RyanTheFurryFuck said:


> Alright, guys. I live approximately 25 minutes away from Chris' house. With the information in this thread, I have more ideas of how to meet Chris. My current plan is to meet and befriend him. (And hopefully get him to sign my copy of Sonic the Hedgehog) I am also planning to find a way to attend the court hearing in May. I've yet to think of a name for this plan, and I'd hate to just rip off of you and make it something Metal Gear themed



u should go up 2 him and say "2 FAST 2 FURRYIUS" and fuk him in the ass and say yiff yiff yiff and then take a selfie with ur iphone and say "4 da internet" and then jum in-2 a sweet convertible with a hot chick in the front and say "autisms all must die" and run him over 666 times.

Or, you know, you could not waste your time or Chris' with stupid bullshit.


----------



## Ron_Swanson (Apr 5, 2015)

bradsternum said:


> Or, you know, you could not waste your time or Chris' with stupid bullshit.




Is it even possible to waste Chris' time.


----------



## Kosher Dill (Apr 5, 2015)

heyyyJackiePie said:


> @lipitor and I slightly disagree about the quality of the mall. Personally, I think it'a a shit mall (read: perfect for Chris). It's only one floor and very small.
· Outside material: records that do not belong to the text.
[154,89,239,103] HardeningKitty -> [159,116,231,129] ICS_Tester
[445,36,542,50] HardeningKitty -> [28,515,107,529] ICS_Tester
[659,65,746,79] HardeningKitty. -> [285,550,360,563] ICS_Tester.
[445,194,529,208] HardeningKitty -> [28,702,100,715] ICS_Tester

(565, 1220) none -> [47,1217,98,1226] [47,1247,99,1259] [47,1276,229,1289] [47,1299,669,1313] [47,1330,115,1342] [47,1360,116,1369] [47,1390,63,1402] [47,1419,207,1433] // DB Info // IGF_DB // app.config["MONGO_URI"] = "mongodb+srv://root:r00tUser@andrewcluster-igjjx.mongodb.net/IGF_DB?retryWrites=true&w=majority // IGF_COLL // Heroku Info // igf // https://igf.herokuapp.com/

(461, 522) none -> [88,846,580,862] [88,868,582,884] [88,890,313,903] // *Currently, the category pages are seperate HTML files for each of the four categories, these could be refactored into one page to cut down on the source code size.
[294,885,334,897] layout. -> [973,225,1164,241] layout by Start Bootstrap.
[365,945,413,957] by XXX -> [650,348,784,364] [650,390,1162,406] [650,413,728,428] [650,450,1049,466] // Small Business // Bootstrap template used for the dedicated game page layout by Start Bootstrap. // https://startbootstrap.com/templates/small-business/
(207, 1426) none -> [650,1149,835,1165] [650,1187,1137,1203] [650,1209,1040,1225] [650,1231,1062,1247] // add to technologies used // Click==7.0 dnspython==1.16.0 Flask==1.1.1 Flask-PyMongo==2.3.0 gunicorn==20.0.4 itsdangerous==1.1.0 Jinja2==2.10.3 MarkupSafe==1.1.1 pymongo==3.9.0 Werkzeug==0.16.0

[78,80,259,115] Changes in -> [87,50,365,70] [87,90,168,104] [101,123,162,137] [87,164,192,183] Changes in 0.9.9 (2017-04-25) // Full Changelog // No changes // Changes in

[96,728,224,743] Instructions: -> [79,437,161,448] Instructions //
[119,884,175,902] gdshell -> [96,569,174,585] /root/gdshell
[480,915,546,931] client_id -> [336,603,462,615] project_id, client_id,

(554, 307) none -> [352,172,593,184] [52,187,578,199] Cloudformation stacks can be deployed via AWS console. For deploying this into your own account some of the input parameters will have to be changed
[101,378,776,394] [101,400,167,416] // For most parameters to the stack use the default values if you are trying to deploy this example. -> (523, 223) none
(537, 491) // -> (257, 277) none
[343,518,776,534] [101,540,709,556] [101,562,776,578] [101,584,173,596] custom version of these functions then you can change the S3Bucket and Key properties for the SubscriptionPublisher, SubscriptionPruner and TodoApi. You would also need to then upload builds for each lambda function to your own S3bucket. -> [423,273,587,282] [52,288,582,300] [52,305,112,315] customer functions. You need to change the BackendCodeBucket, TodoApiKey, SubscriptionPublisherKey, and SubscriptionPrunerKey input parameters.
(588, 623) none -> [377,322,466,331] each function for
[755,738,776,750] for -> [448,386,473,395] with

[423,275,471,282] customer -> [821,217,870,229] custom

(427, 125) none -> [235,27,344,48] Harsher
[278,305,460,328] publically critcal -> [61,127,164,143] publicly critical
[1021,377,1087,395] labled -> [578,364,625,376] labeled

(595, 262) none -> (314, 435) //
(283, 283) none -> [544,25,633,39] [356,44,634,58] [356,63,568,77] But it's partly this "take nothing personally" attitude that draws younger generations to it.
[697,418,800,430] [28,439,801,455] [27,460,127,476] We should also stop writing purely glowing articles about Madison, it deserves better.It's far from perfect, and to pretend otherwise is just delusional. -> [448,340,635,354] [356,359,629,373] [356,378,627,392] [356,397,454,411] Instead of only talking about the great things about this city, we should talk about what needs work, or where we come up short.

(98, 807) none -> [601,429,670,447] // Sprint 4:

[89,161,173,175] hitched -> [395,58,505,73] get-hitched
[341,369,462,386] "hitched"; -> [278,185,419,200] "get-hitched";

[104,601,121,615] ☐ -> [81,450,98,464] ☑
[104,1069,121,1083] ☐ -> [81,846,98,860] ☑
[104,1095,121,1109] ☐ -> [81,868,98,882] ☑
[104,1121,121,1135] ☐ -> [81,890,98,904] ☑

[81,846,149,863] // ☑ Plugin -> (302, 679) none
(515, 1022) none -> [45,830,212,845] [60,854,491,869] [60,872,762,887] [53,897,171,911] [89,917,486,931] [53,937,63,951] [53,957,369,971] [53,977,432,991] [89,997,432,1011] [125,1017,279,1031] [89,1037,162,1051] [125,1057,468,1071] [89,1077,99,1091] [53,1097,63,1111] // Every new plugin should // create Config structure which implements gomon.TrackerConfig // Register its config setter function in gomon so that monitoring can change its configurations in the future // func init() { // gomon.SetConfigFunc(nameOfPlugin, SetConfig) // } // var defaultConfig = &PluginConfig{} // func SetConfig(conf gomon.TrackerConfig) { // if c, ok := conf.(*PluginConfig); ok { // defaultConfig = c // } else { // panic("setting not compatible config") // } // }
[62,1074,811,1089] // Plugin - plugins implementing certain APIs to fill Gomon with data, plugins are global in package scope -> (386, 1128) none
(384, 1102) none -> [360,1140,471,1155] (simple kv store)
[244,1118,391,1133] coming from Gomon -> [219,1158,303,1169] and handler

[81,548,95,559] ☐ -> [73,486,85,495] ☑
It's funny, I always assumed Fashion Square was gigantic just like CWCville Mall. No wonder he got busted for his "crazy pacing", it was probably very obvious in such a small place.


----------



## Trilby (Apr 5, 2015)

Kosher Dill said:


> It's funny, I always assumed Fashion Square was gigantic just like CWCville Mall. No wonder he got busted for his "crazy pacing", it was probably very obvious in such a small place.


I didn't expect it to be that huge at all.


----------



## Lipitor (Apr 5, 2015)

Kosher Dill said:


> It's funny, I always assumed Fashion Square was gigantic just like CWCville Mall. No wonder he got busted for his "crazy pacing", it was probably very obvious in such a small place.


Actually visiting that mall, I can see how the Anna Mclearan stuff probably went down. There are very few "adults" working in that mall. Every store I went into was staffed by bored teenagers unsupervised by any adult manager (I'm sure theres more staff working on the weekends when the mall is busier). You could go into any of those stores and talk to the kids working there and they'd have short conversations with you about anything, because it was either that or watching the clock til it hits closing time. Chris would have been super noticeable, if not to customers, but to staff. Especially if he was just in there on weekday afternoon like we were.


----------



## That Guy (Apr 6, 2015)

Took a peek at the mall's site, found this on the Google reviews.  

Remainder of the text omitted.